First, we should turn the feature on to enable the histogram in our camera. Some models also offer a histogram in live view mode, which is very helpful, especially at night time when we need to change our settings more often than during the day. It helps us to judge the exposure. Let’s see the diagram below:
We can divide our histogram into two axes. The horizontal axis displays the brightness level, and the vertical one shows the number of pixels at each particular tone. The left side of the graph represents the blacks or shadows the right one corresponds the whites or highlights and we can find the mid-tones between them. We can also split our horizontal graph into five subsections such as blacks, shadows, mid-tones, highlights, whites from left to right. There are 256 different tonal values of brightness in a histogram and 0 stands for the absolute black, while 255 corresponds the pure white.
Most cameras have 4 histograms and the main one is the luminosity histogram, which shows the overall exposure of the picture, while the other three are the colour histograms (red, green, blue – RGB). It’s also important to check the RGB histograms because sometimes the luminance histogram doesn’t show any clipping, however, it’s there, just hidden.
The perfect histogram doesn’t even exist, however, the ideal graph growths from the left and descents on the right without any detail loss in shadows or highlights. If we adjust one of the settings (ISO, aperture, shutter speed), the details in the histogram changes too.

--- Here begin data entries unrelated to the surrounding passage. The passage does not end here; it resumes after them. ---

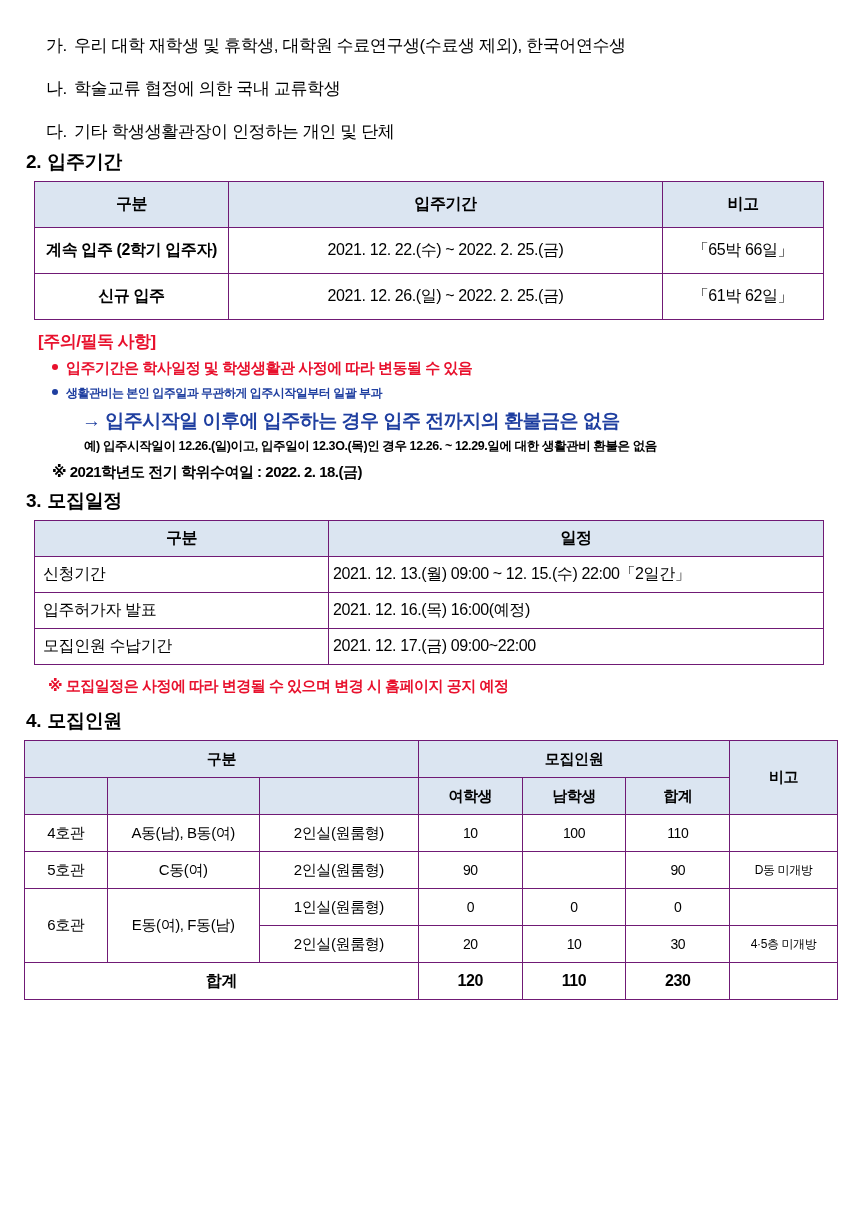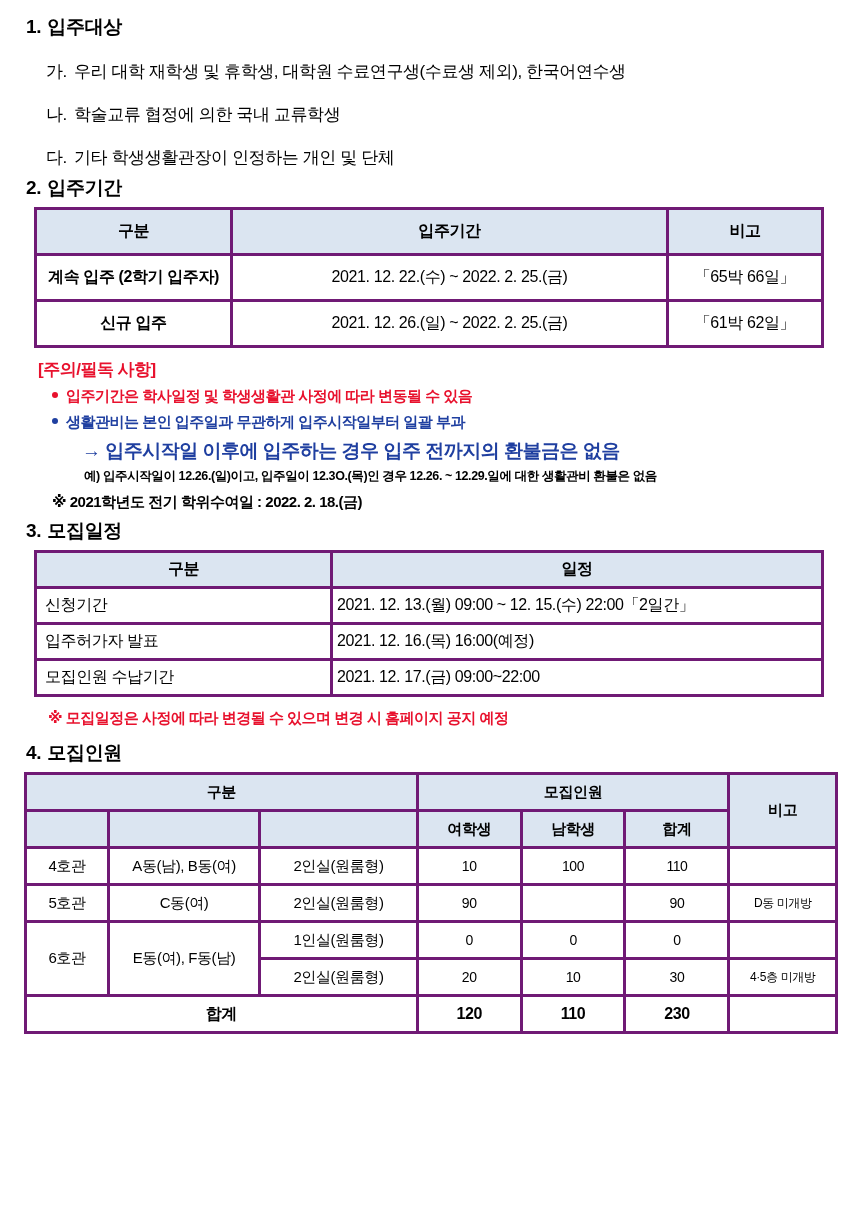--- a/index.html
+++ b/index.html
@@ -43,21 +43,21 @@
   table {
     border-collapse: collapse;
     width: 100%;
     font-size: 15px;
   }
   table.t1, table.t2, table.t3 { margin: 6px 0 8px 0; }
   table.t1 { width: 790px; margin-left: 12px; }
   table.t2 { width: 790px; margin-left: 12px; }
   table.t3 { width: 814px; margin-left: 2px; }
   td, th {
-    border: 3px solid #701a75;
+    border: 1px solid #701a75;
     padding: 6px 4px;
     text-align: center;
     vertical-align: middle;
     letter-spacing: -0.4px;
   }
   th {
     background: #dbe5f1;
     font-weight: bold;
     font-size: 16px;
   }
@@ -88,21 +88,21 @@
   }
   .bullet-red {
     color: #e8112d;
     font-size: 15px;
     font-weight: bold;
     margin: 5px 0 5px 30px;
     letter-spacing: -0.5px;
   }
   .bullet-blue {
     color: #1f3fa0;
-    font-size: 15px;
+    font-size: 12px;
     font-weight: bold;
     margin: 7px 0 5px 30px;
     letter-spacing: -0.5px;
   }
   .bullet-dot {
     display: inline-block;
     width: 6px; height: 6px;
     border-radius: 50%;
     background: currentColor;
     margin-right: 8px;
@@ -137,23 +137,20 @@
     margin: 12px 0 12px 26px;
     letter-spacing: -0.5px;
   }
 </style>
 </head>
 <body>
 
 <div class="page">
 
   <div class="sec-block">
-    <div class="sec-head">
-      <span class="num">1.</span><span>입주대상</span>
-    </div>
     <div class="line">
       <span class="mk">가.</span><span>우리 대학 재학생 및 휴학생, 대학원 수료연구생(수료생 제외), 한국어연수생</span>
     </div>
     <div class="line">
       <span class="mk">나.</span><span>학술교류 협정에 의한 국내 교류학생</span>
     </div>
     <div class="line">
       <span class="mk">다.</span><span>기타 학생생활관장이 인정하는 개인 및 단체</span>
     </div>
   </div>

Let’s analyze a few examples!
Low key image
The histogram in the image above tells that there are a lot of dark tones in the picture, as we can see plenty of pixels on the left side. We call this kind of picture as a low key / dark key image.
Mid key image
A correctly exposed photo is also called mid key image, as the exposure looks balanced without any clipping.
High key image
The image above is kind of a high key photo with lots of detail on the right side. There are no pixels in the blacks, shadows area. If our aim is to get an “ideal” looking histogram, by pushing all of the information to the middle section, our snow will look grey instead of white. The logic is the same when shooting a dark object at night time but the pixels will stay on the left side apparently. The histogram is only a guide, so we should expose our images the way we imagined.

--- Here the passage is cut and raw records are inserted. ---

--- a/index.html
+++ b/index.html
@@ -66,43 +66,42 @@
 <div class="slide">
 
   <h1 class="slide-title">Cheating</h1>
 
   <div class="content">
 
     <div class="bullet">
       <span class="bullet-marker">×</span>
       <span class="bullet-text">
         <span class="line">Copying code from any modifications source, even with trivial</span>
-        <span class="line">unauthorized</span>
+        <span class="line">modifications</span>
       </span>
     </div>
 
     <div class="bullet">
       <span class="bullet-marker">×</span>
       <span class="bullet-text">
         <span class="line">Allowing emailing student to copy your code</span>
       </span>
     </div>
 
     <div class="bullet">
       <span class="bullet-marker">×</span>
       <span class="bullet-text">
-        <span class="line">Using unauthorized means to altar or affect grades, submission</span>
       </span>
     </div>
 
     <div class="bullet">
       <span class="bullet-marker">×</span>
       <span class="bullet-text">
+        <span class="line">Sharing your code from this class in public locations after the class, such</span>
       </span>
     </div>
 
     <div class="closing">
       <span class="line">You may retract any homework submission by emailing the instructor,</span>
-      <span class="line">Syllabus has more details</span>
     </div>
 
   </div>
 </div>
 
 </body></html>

Clipping means we have areas in our image without any details, also called blown out areas. There are two types of clipping exists. One of them is shadow clipping while the other one is called highlight clipping.

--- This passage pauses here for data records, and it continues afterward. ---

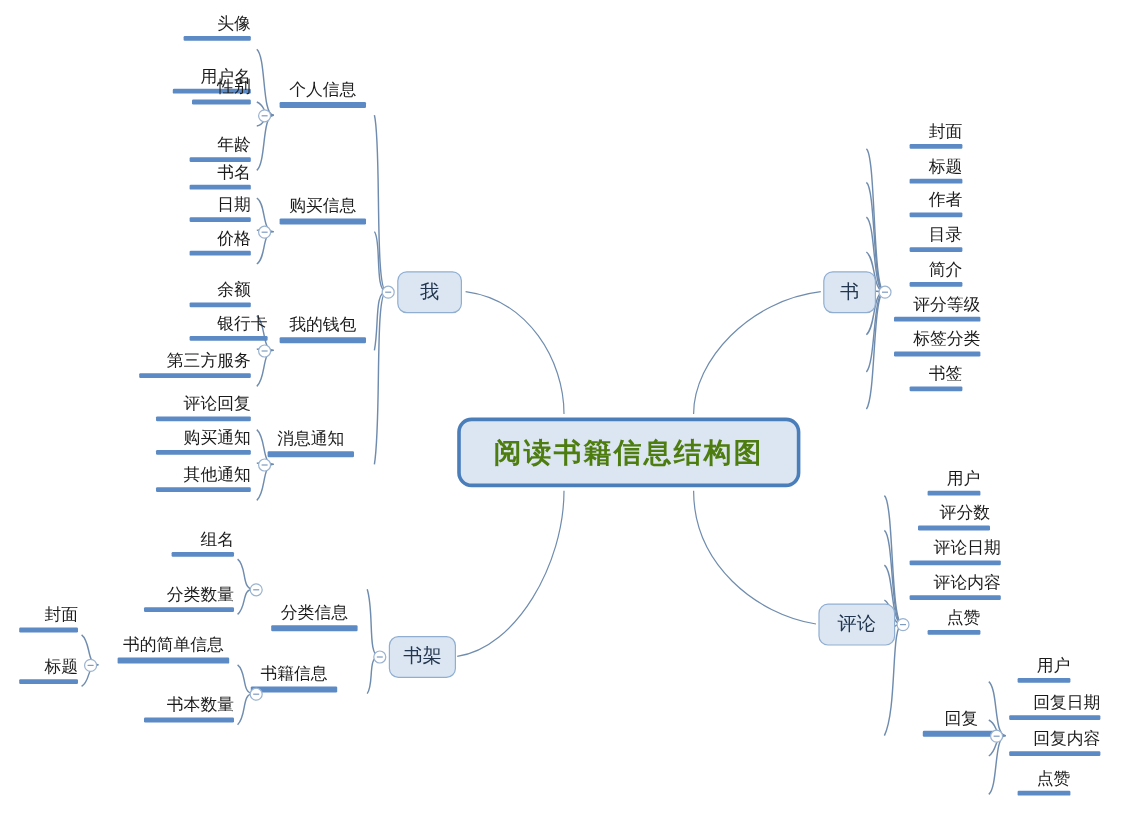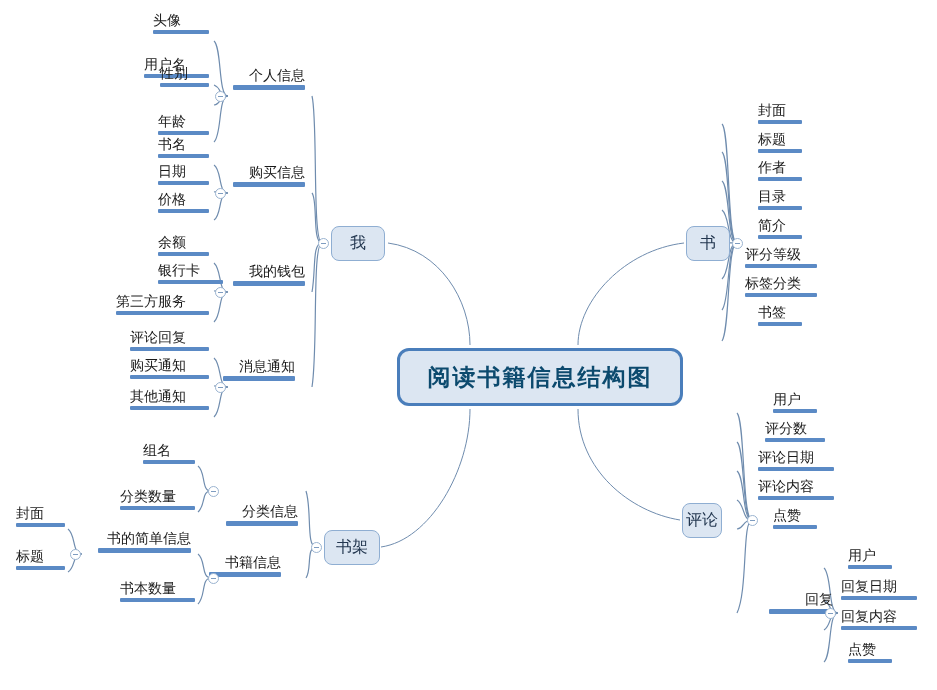--- a/index.html
+++ b/index.html
@@ -14,26 +14,25 @@
   #wires{position:absolute;left:0;top:0;width:937px;height:690px;pointer-events:none;}
 
   
   .root-node{
     position:absolute;
     box-sizing:border-box;
     background:#dce6f2;
     border:3px solid #4a7ebb;
     border-radius:12px;
     display:flex;align-items:center;justify-content:center;
-    color:#0c4a6e;
+    color:#4d7c0f;
     font-size:23px;
     font-weight:bold;
     letter-spacing:2px;
     white-space:nowrap;
-    margin-left:16px;
   }
 
   
   .branch-node{
     position:absolute;
     box-sizing:border-box;
     background:#dce6f2;
     border:1px solid #8faed2;
     border-radius:8px;
     display:flex;align-items:center;justify-content:center;
@@ -57,22 +56,22 @@
     height:4px;
     background:#5b8ac5;
     margin-top:3px;
     border-radius:1px;
   }
   .topic.head .bar{height:5px;background:#5b8ac5;}
   .topic.head{font-size:14px;}
   .topic.leaf{font-size:14px;}
 
   
-  .al-l .txt{text-align:right;}
-  .al-c .txt{text-align:left;}
+  .al-l .txt{text-align:center;}
+  .al-c .txt{text-align:right;}
 
   
   .toggle{
     position:absolute;
     width:11px;height:11px;
     box-sizing:border-box;
     border:1px solid #9ab3d0;
     border-radius:50%;
     background:#ffffff;
   }
@@ -202,21 +201,21 @@
 
   <div class="branch-node" style="left:331px;top:226px;width:54px;height:35px;">我</div>
   <div class="toggle" style="left:318px;top:238px;"></div>
 
   <div class="branch-node" style="left:324px;top:530px;width:56px;height:35px;">书架</div>
   <div class="toggle" style="left:311px;top:542px;"></div>
 
   <div class="branch-node" style="left:686px;top:226px;width:44px;height:35px;">书</div>
   <div class="toggle" style="left:732px;top:238px;"></div>
 
-  <div class="branch-node" style="left:682px;top:503px;width:40px;height:35px;">评论</div>
+  <div class="branch-node" style="left:682px;top:503px;width:64px;height:35px;">评论</div>
   <div class="toggle" style="left:747px;top:515px;"></div>
 
   <div class="topic head al-l" style="left:230px;top:68px;width:78px;">
     <span class="txt">个人信息</span>
     <span class="bar"></span>
   </div>
   <div class="toggle" style="left:215px;top:91px;"></div>
 
   <div class="topic head al-l" style="left:230px;top:165px;width:78px;">
     <span class="txt">购买信息</span>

If the histogram reaches the left border of the chart, it means our picture has pure black pixels and it’s called shadow clipping.
The problem is the same when the histogram touches the right side of the graph and it’s called highlight clipping.
This means, that our exposure setting is incorrect in both cases. Unfortunately, we can’t fix those pixels in post-processing as we lost data from those areas. All we can do is modify our settings to prevent clipping next time.
Enable highlight alert/blinkies on the camera
On most camera’s we can activate a highlight warning setting, which shows us when clipping occurs in our image. The overexposed areas of the photo will blink when we preview the image on the LCD display.
High and low contrast images
At high contrast images, the photo contains a lot of contrast and it’s hard to catch an ideal looking histogram, as most of the tones are packed at the shadows or highlights area and possibly not so many amongst them. Moreover, we can’t really fix the exposure in post-processing, so we have to decide if wish to preserve the details in highlights or shadows area.
When we are looking at low contrast photos, they have lots of mid-tones, and our histogram has a bell shape.
I hope that I covered the most important things about the histogram. Basically it’s useful to analyze our image after a shot by checking the histogram on the display and adjust settings to compensate if needed. No doubt, it will improve our skills! Also good to know that the histogram displayed on the LCD display is not the RAW image data’s histogram, but the in-camera processed JPEG’s. When we open up our image in post-processing, we will see that the RAW image’s histogram looks slightly different. Apply adjustments if necessary, but don’t push your post-processing too far!